CLARENCE, N.Y. — Summer West was two when her father, Ernie, perished with 49 other souls in the crash of Continental Flight 3407 on February 12, 2009.
A decade later, she is a lively and happy pre-teen, busily preparing for her school musical.
She knows through pictures and through the stories she is told that her father was a good man who loved her dearly.
However, at age 12, Summer has no direct memory of him.
"I don't really feel too sad about it because I was only 2 years old. If he had died when I was 10 or older, then I probably would be sad about it because I would have gotten to know him,” she said.
“When she says to me, ‘mom, I’m not sad, I’m happy’, that’s the best thing I could hear, said Jennifer West. “Because that was my goal for her. To be a normal, happy well-adjusted child".
It’s the way her husband would have wanted it.
“He wanted her to be happy, loved and feel safe…and that’s what gets you through,” Mrs. West said.
An Only Parent
Not that it has been easy being an “only” parent, about which Jennifer West makes a distinction.
“I like to say I’m not a single parent. I’m an only parent… because even in divorce, the wife still has a husband and the child still has a father whereas I don’t have anybody. I'm kind of in the role of mother and father and so it's a little different and a little more difficult." West said.
“When I look back on it, sometimes I wonder how I even got by,” West recalled, when she had been suddenly left without a husband and a small child to care for on her own.
“But I think for me, something just kicked in. Either you sink or you swim…and I swam,” she said.
Honoring Ernie Their Way…and His.
Together the Wests have done their share with the rest of the 3407 families to fight for increased airline safety in the wake of the crash, with Summer even speaking to members of Congress.
“That’s tangible…that helps people that helps save lives, and that's why I got her involved," West said.
However, when it came to the full two days of events planned to mark the 10th Anniversary of the crash, West and her daughter had no plans to attend any of them.

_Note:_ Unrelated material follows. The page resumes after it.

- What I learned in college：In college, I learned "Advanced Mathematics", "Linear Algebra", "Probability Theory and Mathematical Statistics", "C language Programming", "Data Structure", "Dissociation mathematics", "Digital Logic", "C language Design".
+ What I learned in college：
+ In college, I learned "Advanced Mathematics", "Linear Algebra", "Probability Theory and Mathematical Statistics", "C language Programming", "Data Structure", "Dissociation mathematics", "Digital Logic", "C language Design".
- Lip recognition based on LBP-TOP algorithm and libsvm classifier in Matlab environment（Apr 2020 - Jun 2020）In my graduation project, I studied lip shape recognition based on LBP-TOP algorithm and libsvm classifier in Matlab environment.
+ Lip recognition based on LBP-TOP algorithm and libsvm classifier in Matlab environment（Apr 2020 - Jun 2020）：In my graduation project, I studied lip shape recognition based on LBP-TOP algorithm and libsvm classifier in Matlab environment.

“We like to celebrate how he lived, not how he died, and to me celebrating his death date isn't something I want to do,” West explained.
Not Their Scene
“To each his own,” West continued. “I’m just speaking for myself personally. I don’t judge anyone who needs to do what they have to do to grieve, but it tore me apart,” she said, when recalling the events marking past anniversaries of the crash which she did once attend.

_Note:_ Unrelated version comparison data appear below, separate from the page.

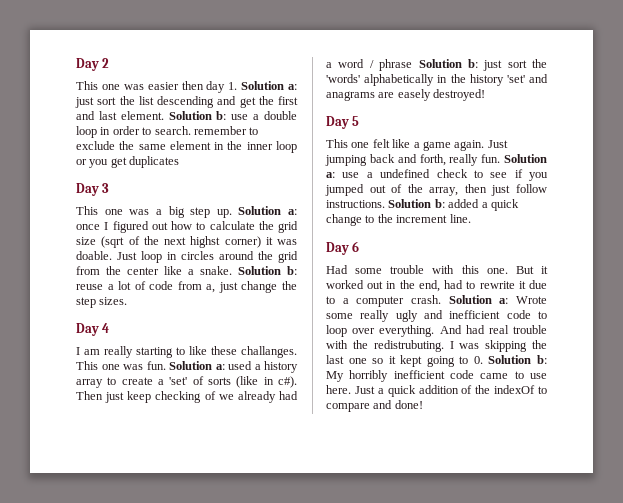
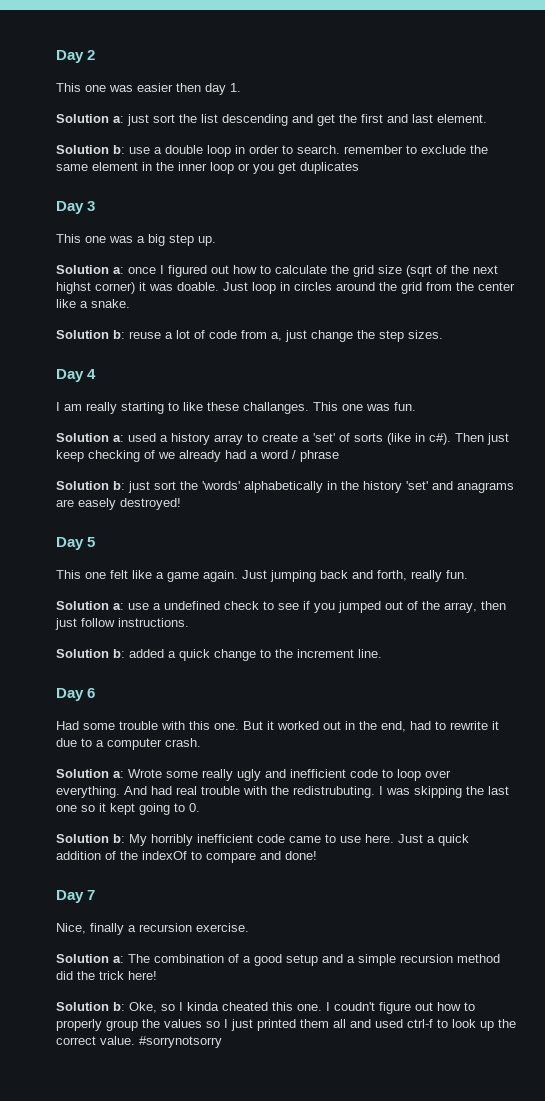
- This one was easier then day 1. Solution a: just sort the list descending and get the first and last element. Solution b: use a double loop in order to search. remember to exclude the same element in the inner loop or you get duplicates
+ This one was easier then day 1.
+ Solution a: just sort the list descending and get the first and last element.
+ Solution b: use a double loop in order to search. remember to exclude the same element in the inner loop or you get duplicates
- This one was a big step up. Solution a: once I figured out how to calculate the grid size (sqrt of the next highst corner) it was doable.
+ This one was a big step up.
+ Solution a: once I figured out how to calculate the grid size (sqrt of the next highst corner) it was doable.
- Just loop in circles around the grid from the center like a snake. Solution b: reuse a lot of code from a, just change the step sizes.
+ Just loop in circles around the grid from the center like a snake.
+ Solution b: reuse a lot of code from a, just change the step sizes.
- This one was fun. Solution a: used a history array to create a 'set' of sorts (like in c#).
+ This one was fun.
+ Solution a: used a history array to create a 'set' of sorts (like in c#).
- Then just keep checking of we already had a word / phrase Solution b: just sort the 'words' alphabetically in the history 'set' and anagrams are easely destroyed!
+ Then just keep checking of we already had a word / phrase
+ Solution b: just sort the 'words' alphabetically in the history 'set' and anagrams are easely destroyed!
- Just jumping back and forth, really fun. Solution a: use a undefined check to see if you jumped out of the array, then just follow instructions. Solution b: added a quick change to the increment line.
+ Just jumping back and forth, really fun.
+ Solution a: use a undefined check to see if you jumped out of the array, then just follow instructions.
+ Solution b: added a quick change to the increment line.
- But it worked out in the end, had to rewrite it due to a computer crash. Solution a: Wrote some really ugly and inefficient code to loop over everything.
+ But it worked out in the end, had to rewrite it due to a computer crash.
+ Solution a: Wrote some really ugly and inefficient code to loop over everything.
- I was skipping the last one so it kept going to 0. Solution b: My horribly inefficient code came to use here.
+ I was skipping the last one so it kept going to 0.
+ Solution b: My horribly inefficient code came to use here.
+ Day 7
+ Nice, finally a recursion exercise.
+ Solution a: The combination of a good setup and a simple recursion method did the trick here!
+ Solution b: Oke, so I kinda cheated this one. I coudn't figure out how to properly group the values so I just printed them all and used ctrl-f to look up the correct value. #sorrynotsorry

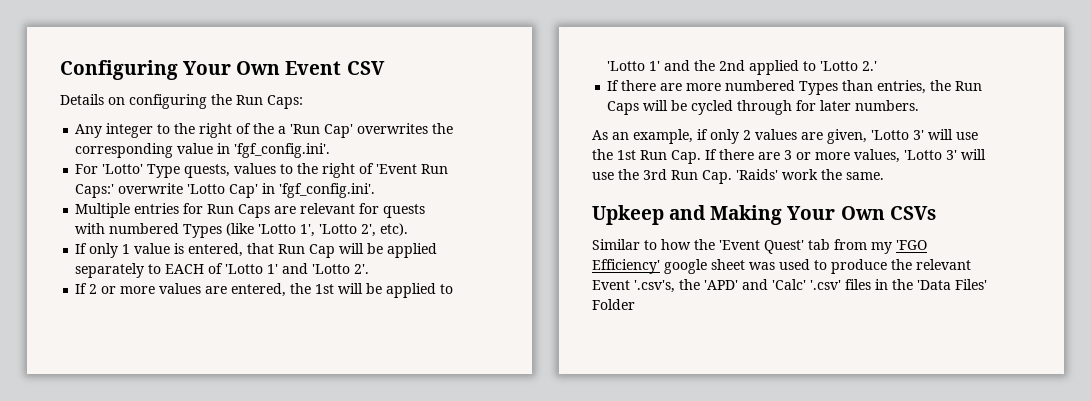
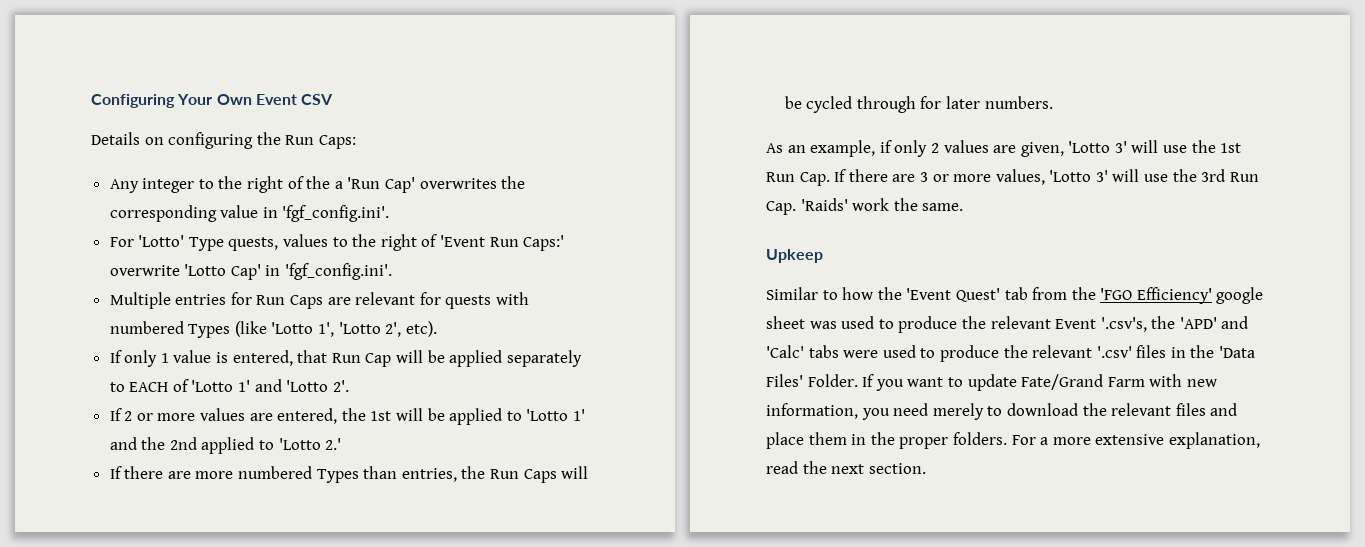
- Upkeep and Making Your Own CSVs
+ Upkeep
- Similar to how the 'Event Quest' tab from my 'FGO Efficiency' google sheet was used to produce the relevant Event '.csv's, the 'APD' and 'Calc' '.csv' files in the 'Data Files' Folder
+ Similar to how the 'Event Quest' tab from the 'FGO Efficiency' google sheet was used to produce the relevant Event '.csv's, the 'APD' and 'Calc' tabs were used to produce the relevant '.csv' files in the 'Data Files' Folder. If you want to update Fate/Grand Farm with new information, you need merely to download the relevant files and place them in the proper folders. For a more extensive explanation, read the next section.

“Things like the vigils…it would set me back for days, until I got the epiphany on the fifth year when I realized Ernie would never want me to put myself in that depression. It was almost like he was speaking to me and saying, ‘stop it! I'm not there. I'm in your house, I’m in your heart. I’m everywhere’,” she said.
And Ernie West’s presence is perhaps nowhere more evident, than when she looks at her daughter.

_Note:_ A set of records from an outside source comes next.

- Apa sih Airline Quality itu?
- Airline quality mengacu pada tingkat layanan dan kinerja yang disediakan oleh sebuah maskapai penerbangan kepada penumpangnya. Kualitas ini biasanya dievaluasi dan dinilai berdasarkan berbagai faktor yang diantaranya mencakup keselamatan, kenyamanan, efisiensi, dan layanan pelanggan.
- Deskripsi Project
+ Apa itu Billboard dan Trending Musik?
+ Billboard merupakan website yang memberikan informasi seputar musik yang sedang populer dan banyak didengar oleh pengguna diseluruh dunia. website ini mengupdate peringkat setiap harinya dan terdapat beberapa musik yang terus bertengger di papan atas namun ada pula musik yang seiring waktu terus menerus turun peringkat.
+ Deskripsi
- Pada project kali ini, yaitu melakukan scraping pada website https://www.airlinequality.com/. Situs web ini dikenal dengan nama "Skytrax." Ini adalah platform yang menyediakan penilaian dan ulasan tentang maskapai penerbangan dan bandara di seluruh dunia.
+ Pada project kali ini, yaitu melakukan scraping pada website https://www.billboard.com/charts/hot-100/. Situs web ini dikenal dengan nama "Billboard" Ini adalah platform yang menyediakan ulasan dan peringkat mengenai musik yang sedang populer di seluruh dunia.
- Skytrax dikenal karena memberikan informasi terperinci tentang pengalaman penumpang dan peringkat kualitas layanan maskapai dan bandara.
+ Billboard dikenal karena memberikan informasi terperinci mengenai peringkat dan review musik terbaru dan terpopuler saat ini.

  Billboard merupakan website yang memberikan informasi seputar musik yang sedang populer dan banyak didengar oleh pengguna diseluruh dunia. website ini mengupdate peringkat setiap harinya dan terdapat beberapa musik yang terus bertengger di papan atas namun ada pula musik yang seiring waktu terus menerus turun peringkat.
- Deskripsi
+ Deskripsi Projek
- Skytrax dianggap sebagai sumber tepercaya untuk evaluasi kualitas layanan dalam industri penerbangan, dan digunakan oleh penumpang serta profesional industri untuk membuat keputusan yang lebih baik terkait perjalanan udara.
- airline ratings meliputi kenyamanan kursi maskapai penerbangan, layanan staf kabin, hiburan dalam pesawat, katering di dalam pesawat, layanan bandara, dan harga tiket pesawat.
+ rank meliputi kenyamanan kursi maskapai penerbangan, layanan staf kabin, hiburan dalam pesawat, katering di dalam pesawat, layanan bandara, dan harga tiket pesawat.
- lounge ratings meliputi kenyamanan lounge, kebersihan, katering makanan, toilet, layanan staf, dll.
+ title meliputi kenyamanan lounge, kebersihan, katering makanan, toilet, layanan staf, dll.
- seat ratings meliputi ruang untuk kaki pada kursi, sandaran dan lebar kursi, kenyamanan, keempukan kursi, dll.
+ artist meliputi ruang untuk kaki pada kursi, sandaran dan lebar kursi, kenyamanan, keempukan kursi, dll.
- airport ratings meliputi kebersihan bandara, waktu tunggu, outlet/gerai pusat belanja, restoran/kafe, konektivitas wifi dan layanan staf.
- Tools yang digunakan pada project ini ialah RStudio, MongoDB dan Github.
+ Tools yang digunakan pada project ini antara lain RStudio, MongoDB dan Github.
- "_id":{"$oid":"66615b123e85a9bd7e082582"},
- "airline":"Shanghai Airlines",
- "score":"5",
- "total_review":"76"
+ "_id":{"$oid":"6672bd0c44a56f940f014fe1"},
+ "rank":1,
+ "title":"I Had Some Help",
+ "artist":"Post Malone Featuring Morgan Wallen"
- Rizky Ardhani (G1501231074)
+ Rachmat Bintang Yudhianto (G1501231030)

An Ever Present, and Loving Reminder
Summer’s facial expressions, even the way she walks, are a constant reminder of the man who was her father and Jennifer’s husband.
“Sometimes she’ll just be looking at me, and then she’ll go, “oh my God, it’s Ernie’!”, laughed Summer.
For now, their journey still involves just the two of them.
“He set the bar pretty high,” West explained.
So until such time that fate might determine there is someone of such standards...it'll be just Jennifer and Summer.
Laughing, loving, and living.
“We honor Ernie every day just by being happy and living life to the fullest," West said.
Just the way he would have wanted them to be.